From the entries below, please output exactly the lines starting at the one containing "-22,10 +22,9 @@" and ending at the one containing "height:36px; border:1px dashed", both included.

(Given records):
● ● ●

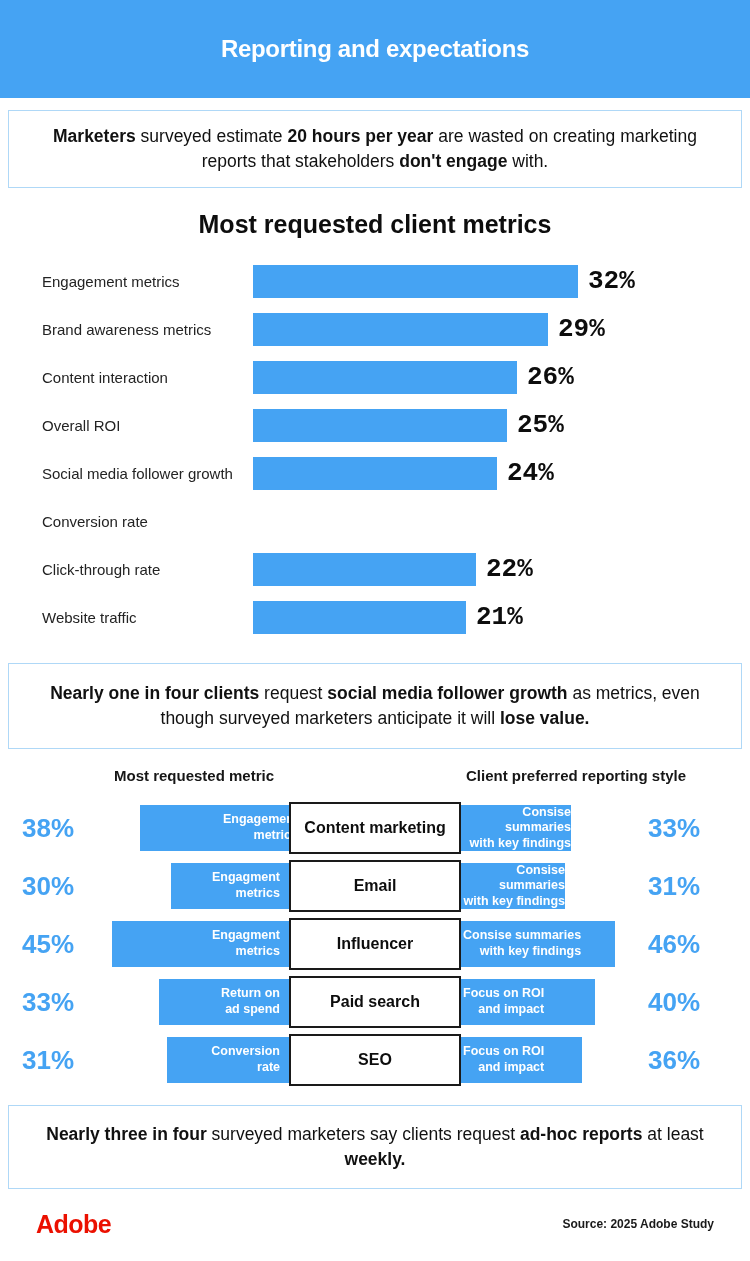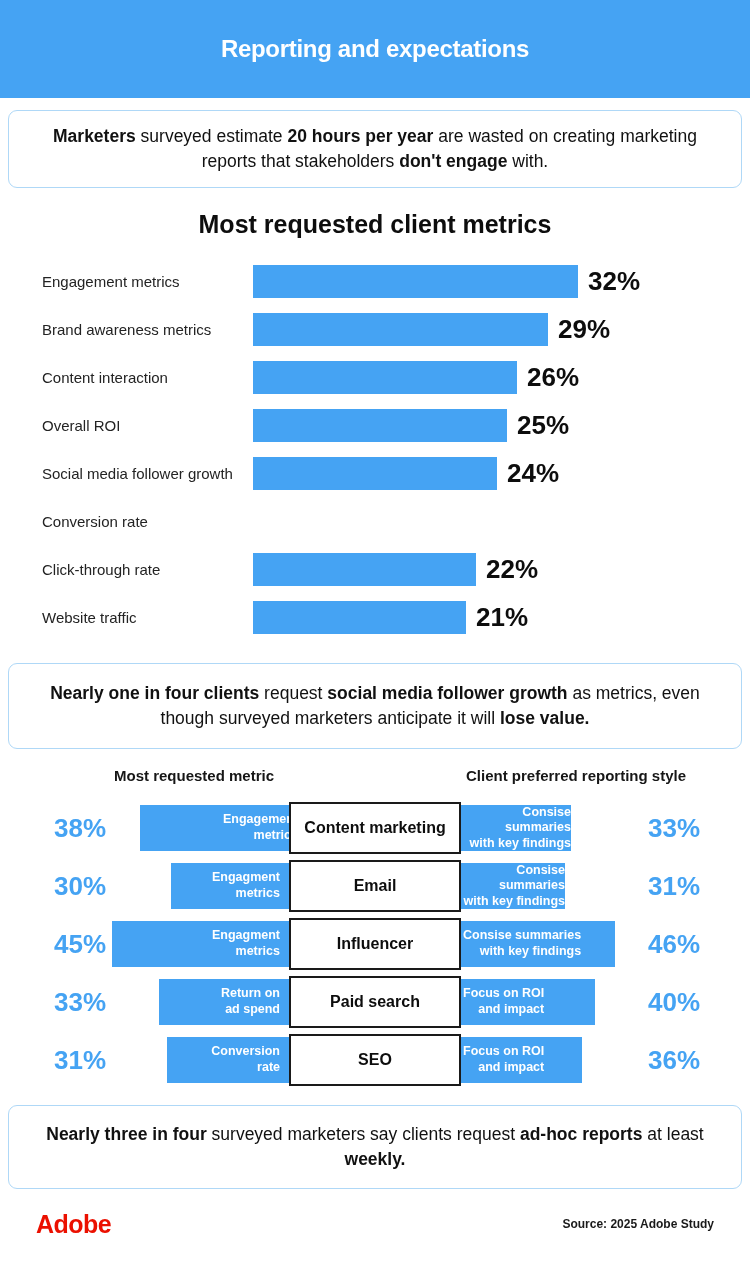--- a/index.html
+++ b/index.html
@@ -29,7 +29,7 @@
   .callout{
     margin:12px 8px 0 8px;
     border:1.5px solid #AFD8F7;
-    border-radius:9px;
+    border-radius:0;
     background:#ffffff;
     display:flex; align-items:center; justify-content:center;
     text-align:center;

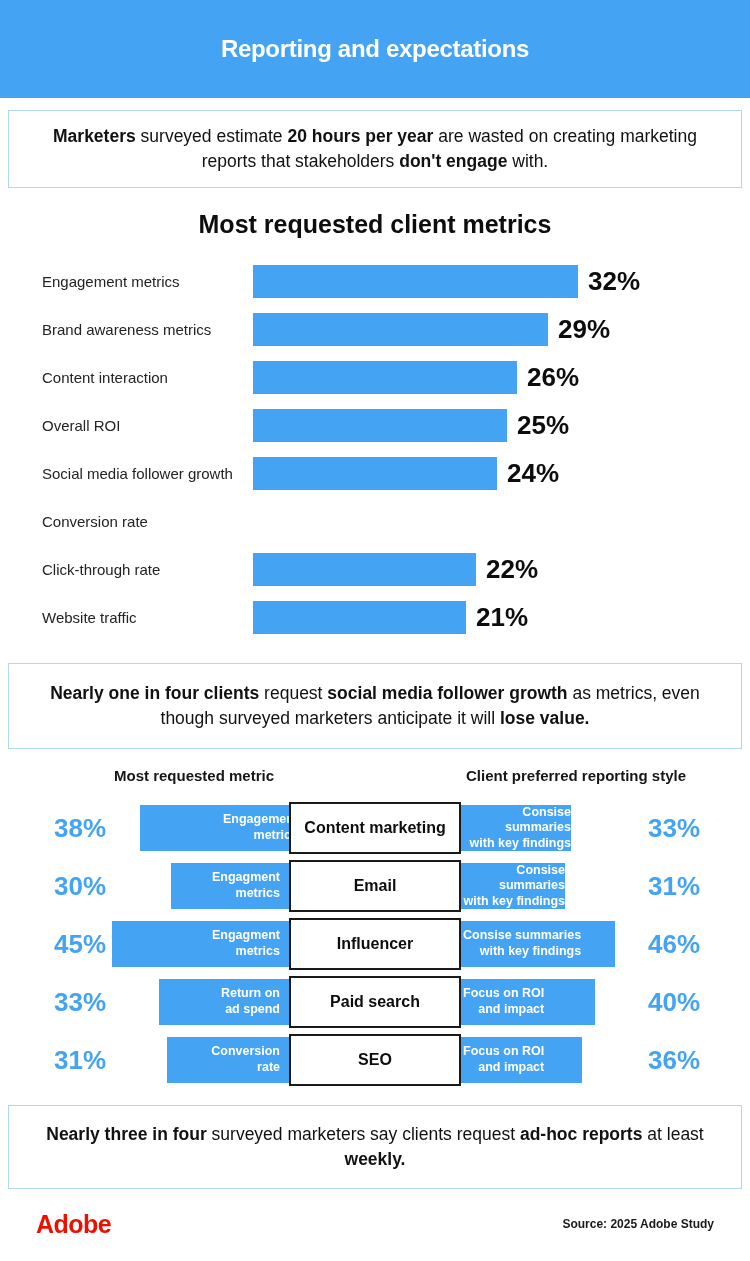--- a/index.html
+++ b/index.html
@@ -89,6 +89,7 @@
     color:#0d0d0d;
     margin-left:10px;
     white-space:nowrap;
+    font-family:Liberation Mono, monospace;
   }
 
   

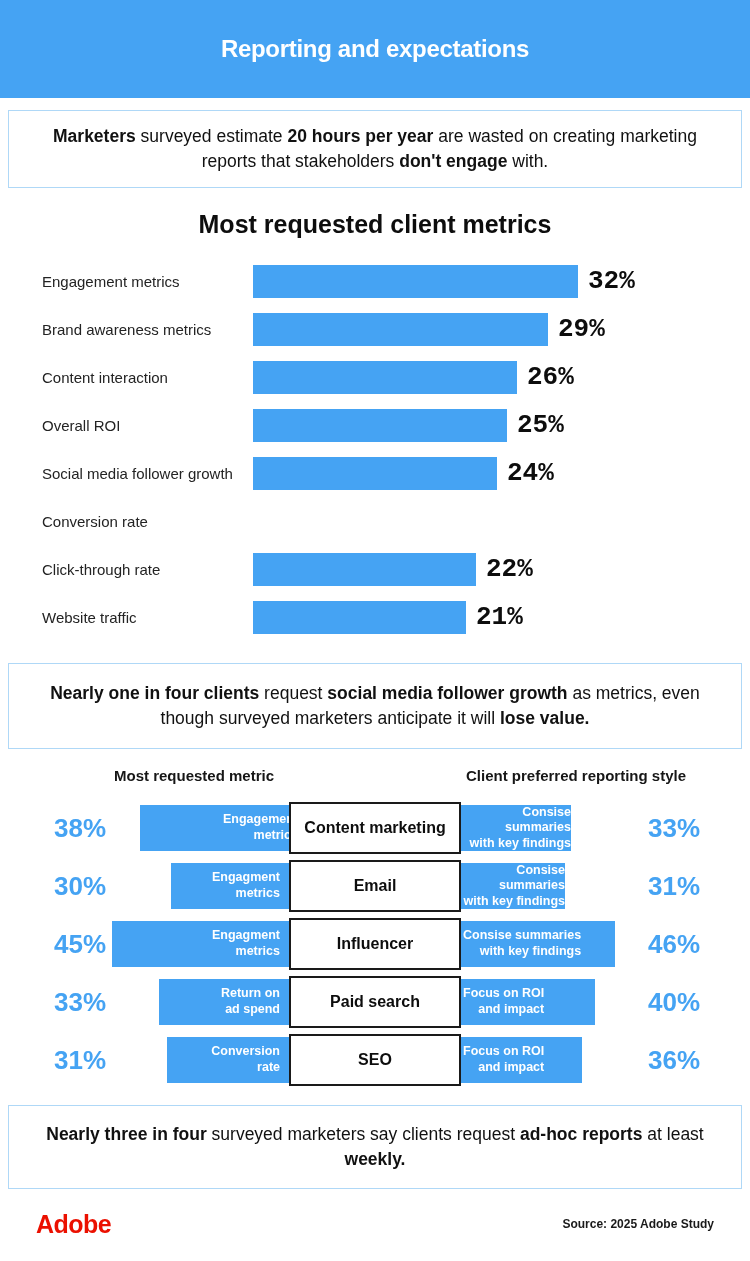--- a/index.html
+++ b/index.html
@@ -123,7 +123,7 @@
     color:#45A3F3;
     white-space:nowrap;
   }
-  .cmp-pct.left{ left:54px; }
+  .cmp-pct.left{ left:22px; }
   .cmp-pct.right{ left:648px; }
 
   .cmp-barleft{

● ● ●

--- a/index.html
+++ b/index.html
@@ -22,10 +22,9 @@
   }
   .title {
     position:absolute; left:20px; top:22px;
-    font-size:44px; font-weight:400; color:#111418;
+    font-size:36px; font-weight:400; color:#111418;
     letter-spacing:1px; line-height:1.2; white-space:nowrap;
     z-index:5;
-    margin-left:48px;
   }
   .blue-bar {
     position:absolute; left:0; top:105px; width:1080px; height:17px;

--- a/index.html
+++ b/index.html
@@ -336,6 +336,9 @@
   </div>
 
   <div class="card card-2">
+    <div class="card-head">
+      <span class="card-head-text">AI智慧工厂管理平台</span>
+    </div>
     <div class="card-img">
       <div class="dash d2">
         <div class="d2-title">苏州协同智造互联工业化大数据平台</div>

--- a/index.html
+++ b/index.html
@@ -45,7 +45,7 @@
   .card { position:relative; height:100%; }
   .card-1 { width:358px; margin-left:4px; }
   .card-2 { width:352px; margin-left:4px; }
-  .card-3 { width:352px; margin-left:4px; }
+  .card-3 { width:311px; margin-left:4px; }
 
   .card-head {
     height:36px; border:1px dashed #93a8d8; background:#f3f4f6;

● ● ●

(Response below):
@@ -22,10 +22,9 @@
   }
   .title {
     position:absolute; left:20px; top:22px;
-    font-size:44px; font-weight:400; color:#111418;
+    font-size:36px; font-weight:400; color:#111418;
     letter-spacing:1px; line-height:1.2; white-space:nowrap;
     z-index:5;
-    margin-left:48px;
   }
   .blue-bar {
     position:absolute; left:0; top:105px; width:1080px; height:17px;

--- a/index.html
+++ b/index.html
@@ -336,6 +336,9 @@
   </div>
 
   <div class="card card-2">
+    <div class="card-head">
+      <span class="card-head-text">AI智慧工厂管理平台</span>
+    </div>
     <div class="card-img">
       <div class="dash d2">
         <div class="d2-title">苏州协同智造互联工业化大数据平台</div>

--- a/index.html
+++ b/index.html
@@ -45,7 +45,7 @@
   .card { position:relative; height:100%; }
   .card-1 { width:358px; margin-left:4px; }
   .card-2 { width:352px; margin-left:4px; }
-  .card-3 { width:352px; margin-left:4px; }
+  .card-3 { width:311px; margin-left:4px; }
 
   .card-head {
     height:36px; border:1px dashed #93a8d8; background:#f3f4f6;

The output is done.